▸ **TASK DESCRIPTION**
Each line of the listing below must be set down exactly.

====

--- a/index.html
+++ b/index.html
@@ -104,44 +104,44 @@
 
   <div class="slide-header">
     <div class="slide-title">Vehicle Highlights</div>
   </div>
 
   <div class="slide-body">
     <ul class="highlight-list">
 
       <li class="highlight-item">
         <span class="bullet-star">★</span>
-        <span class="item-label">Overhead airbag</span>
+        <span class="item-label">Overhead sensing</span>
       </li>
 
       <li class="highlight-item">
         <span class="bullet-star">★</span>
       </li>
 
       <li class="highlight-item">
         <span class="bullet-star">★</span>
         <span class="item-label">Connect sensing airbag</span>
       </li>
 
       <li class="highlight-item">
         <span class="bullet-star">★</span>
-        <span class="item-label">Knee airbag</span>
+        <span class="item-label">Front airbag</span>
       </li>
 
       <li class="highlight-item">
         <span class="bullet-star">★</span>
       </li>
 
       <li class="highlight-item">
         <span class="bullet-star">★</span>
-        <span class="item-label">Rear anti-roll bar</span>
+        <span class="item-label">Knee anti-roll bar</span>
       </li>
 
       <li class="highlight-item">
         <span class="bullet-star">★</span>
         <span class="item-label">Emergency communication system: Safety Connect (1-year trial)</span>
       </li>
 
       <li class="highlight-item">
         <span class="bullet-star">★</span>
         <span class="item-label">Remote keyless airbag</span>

====

▸ **TASK RESPONSE**
--- a/index.html
+++ b/index.html
@@ -104,44 +104,44 @@
 
   <div class="slide-header">
     <div class="slide-title">Vehicle Highlights</div>
   </div>
 
   <div class="slide-body">
     <ul class="highlight-list">
 
       <li class="highlight-item">
         <span class="bullet-star">★</span>
-        <span class="item-label">Overhead airbag</span>
+        <span class="item-label">Overhead sensing</span>
       </li>
 
       <li class="highlight-item">
         <span class="bullet-star">★</span>
       </li>
 
       <li class="highlight-item">
         <span class="bullet-star">★</span>
         <span class="item-label">Connect sensing airbag</span>
       </li>
 
       <li class="highlight-item">
         <span class="bullet-star">★</span>
-        <span class="item-label">Knee airbag</span>
+        <span class="item-label">Front airbag</span>
       </li>
 
       <li class="highlight-item">
         <span class="bullet-star">★</span>
       </li>
 
       <li class="highlight-item">
         <span class="bullet-star">★</span>
-        <span class="item-label">Rear anti-roll bar</span>
+        <span class="item-label">Knee anti-roll bar</span>
       </li>
 
       <li class="highlight-item">
         <span class="bullet-star">★</span>
         <span class="item-label">Emergency communication system: Safety Connect (1-year trial)</span>
       </li>
 
       <li class="highlight-item">
         <span class="bullet-star">★</span>
         <span class="item-label">Remote keyless airbag</span>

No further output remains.